Mi padre, en materia de libros era precisamente del género pragmático que se rinde ante las evidencias. Nuestro espacio no daba para mucho y fue deshaciéndose de sus volúmnes con pesar y sin queja. Se adaptó al duro hecho concentrando su interés en algunos clásicos, releyendo de tanto en tanto sus griegos, romanos y españoles. De todas formas mantuvo ejemplares de  algunos géneros sueltos, entre ellos cuentos y novelas portuguesas (Eca de Queiroz) e italianas, como el autor de “Gog y Magog”, Giovanni Papini, y lo que se convertiría en la primera lectura de  libre albedrío –sin que nadie me obligara- de mis doce o trece años: “Corazón, diario de un niño” de Edmundo De Amicis. Pensarán y no se equivocan, que  me atrajo la coincidencia de su nombre con el mío. Se impuso la banalidad de conocer qué había escrito alguien que se llamaba como yo. Esos son los mecanismos de la vanidad elemental, pero a veces la puerilidad se revierte, volviéndose una verdadera revelación. Pero hubo otra razón más poderosa todavía para escoger la lectura de ese libro ejemplar de De Amicis, tan criticado luego por Humberto Eco: mi padre, en sus épocas de ilustrador de la editorial “Botas” había diseñado la portada de «Cuore».

 Se puede afirmar que desde entonces no he parado de leer y que soy de esa raza de seres que andan siempre con algo que porte letras, libro, periódico, panfleto o revista. La dolencia llega al extremo de lo peripatético (algunos le quitarán el “peri”): hago seis kilómetros diarios en setenta minutos, leyendo. Es una verdadera biblioteca ambulante la que he consumido con esa técnica que hasta ahora –toco madera- no me ha provocado caída de gravedad extrema, pese al regalo urbano de los cráteres lunares que hay en las banquetas. Hago lo mismo en toda fila india, me la paso leyendo compulsivamente, en salas de espera, vestíbulos de hoteles o bancos, aeropuertos, cena en soledad, y todos los etcéteras que se traducen en tener que aguardar algo o alguien. Es más, no concibo cómo los demás puedan mantenerse rumiando la abstracción de sus silencios contemplativos de la cotidianidad.

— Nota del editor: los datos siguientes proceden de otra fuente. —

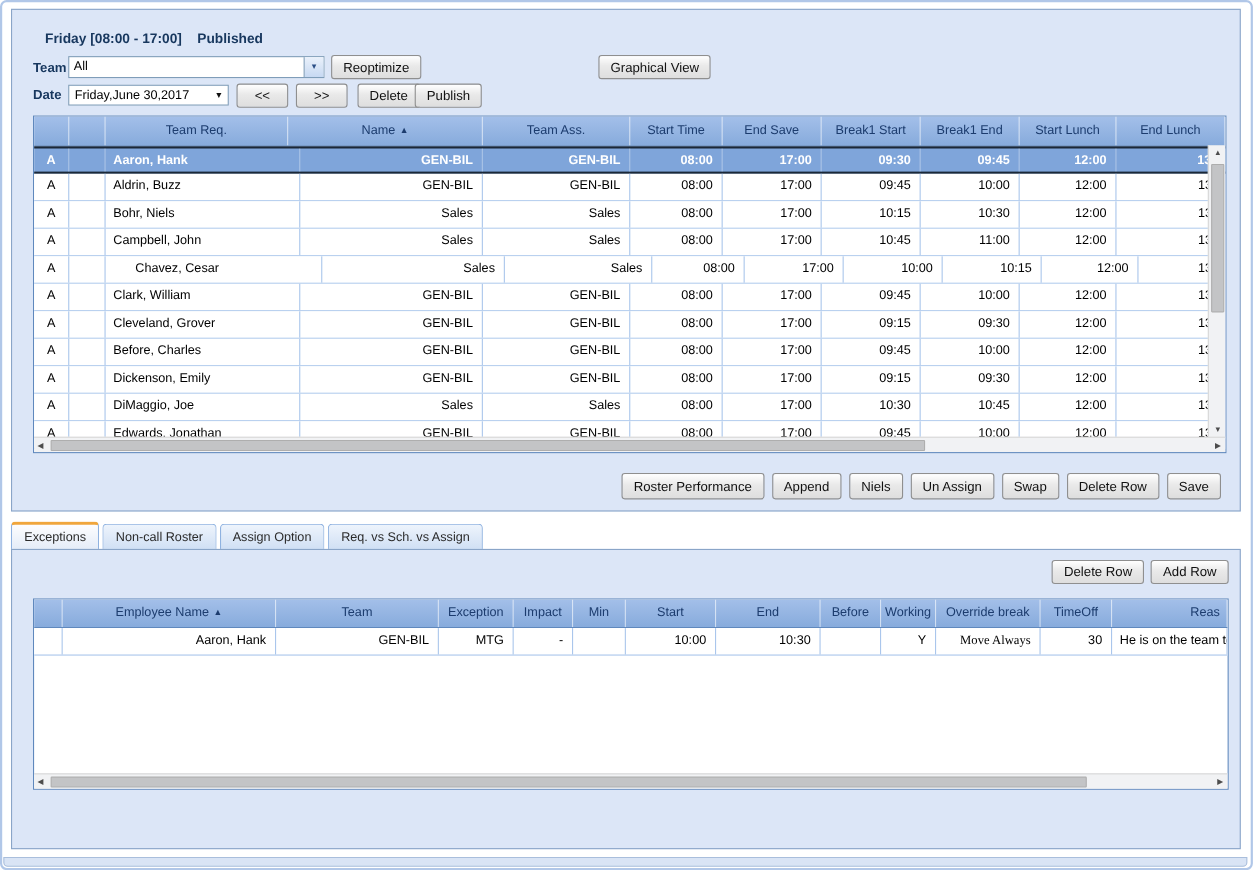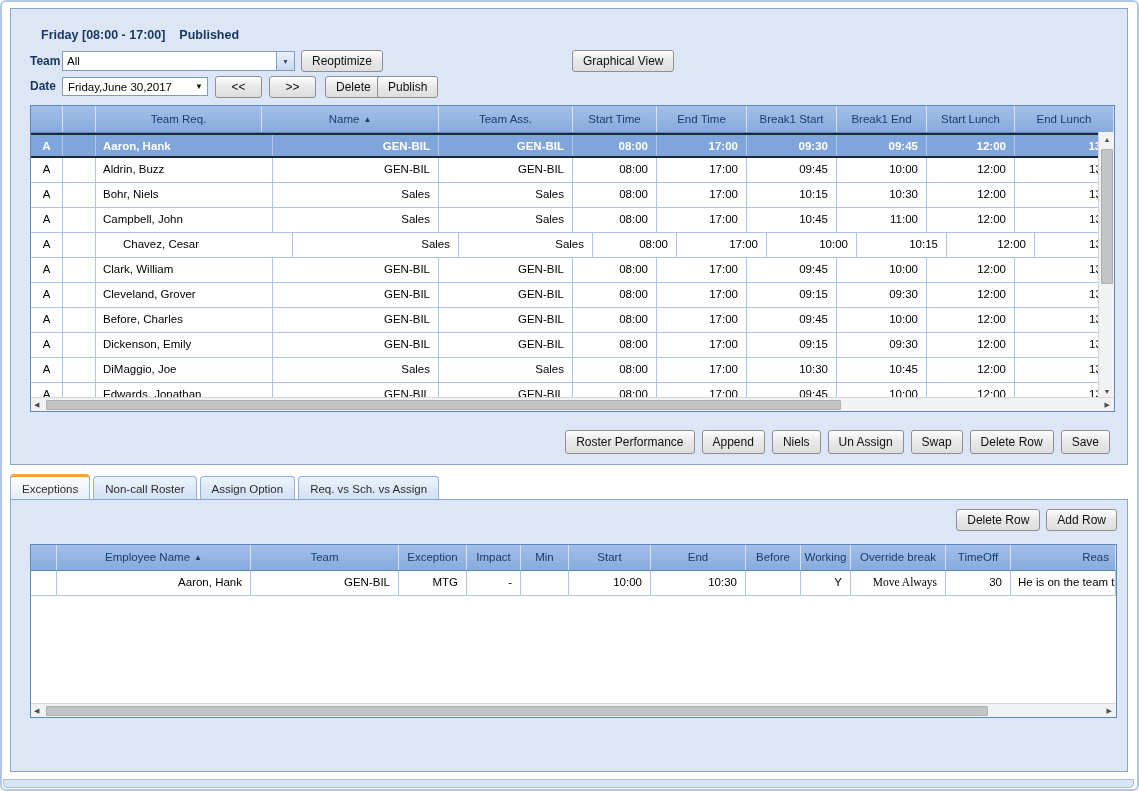"Graphical View" button.btn { left: 572px -> 544px }
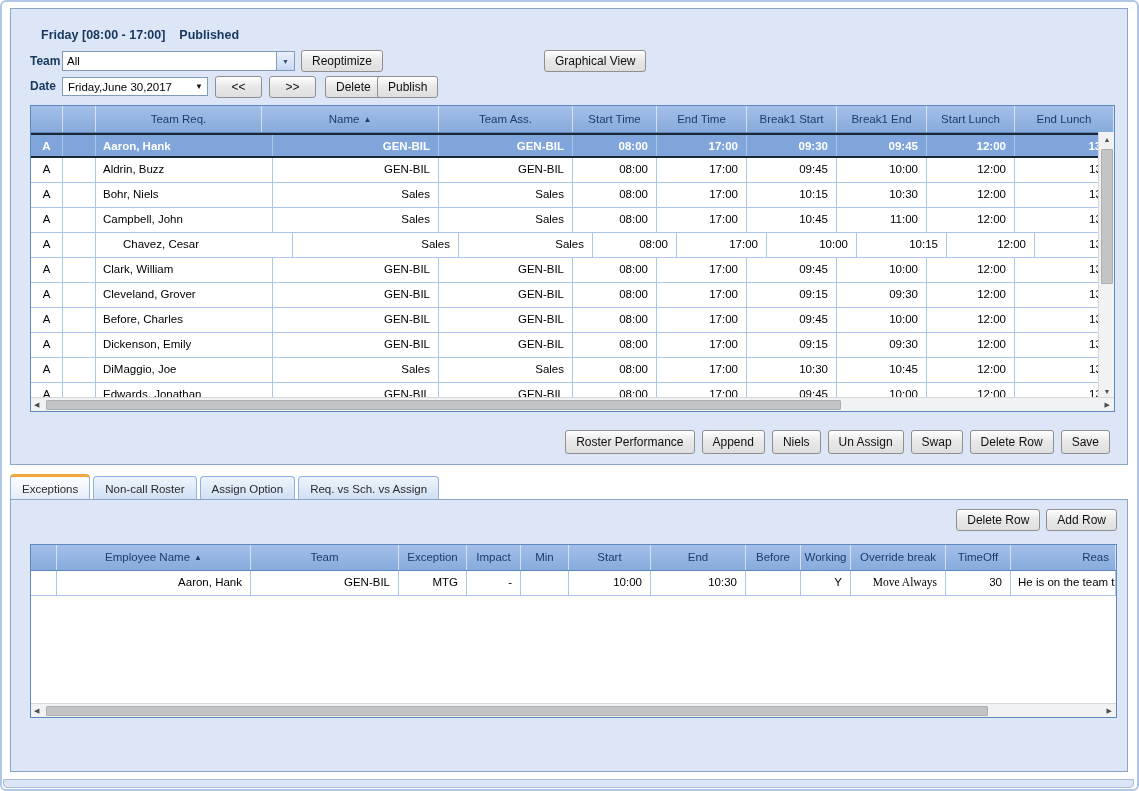"End Time" span { text: Time -> Save }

Todo esto viene a cuento porque desde hace mucho tiempo he querido referirme a mi experiencia personal sobre los libros, del tono de: cómo me hice de ellos sin mayores datos que el propio sondeo, en la única librería por entonces del puerto de Tampico (era además papelería, como se estila en los sitios donde pocos leen) y compartir la emoción de ese acto íntimo que representa no solo la sed de conocer, si no uno de los placeres más intensos que se nos ofrece, una vez pagado el precio alto de la formación del “habito”. Sin embargo, lo que me aguijoneó a comenzar a contar sobre estas cosas fue un bello proyecto de Ady, la novia de mi sobrino Eduardo, sobre la “lectura” y los jóvenes. Dicho así, pareciera un trillado intento más de proponer fórmulas mágicas que despierten el apetito a un sector clave de la población que hace de todo menos leer. Se trata de un trabajo (del que no puedo referir más por ahora) que pretende introducirse en la conciencia de quienes representan lo que sin ironía ninguna sigue siendo el futuro de nuestro país.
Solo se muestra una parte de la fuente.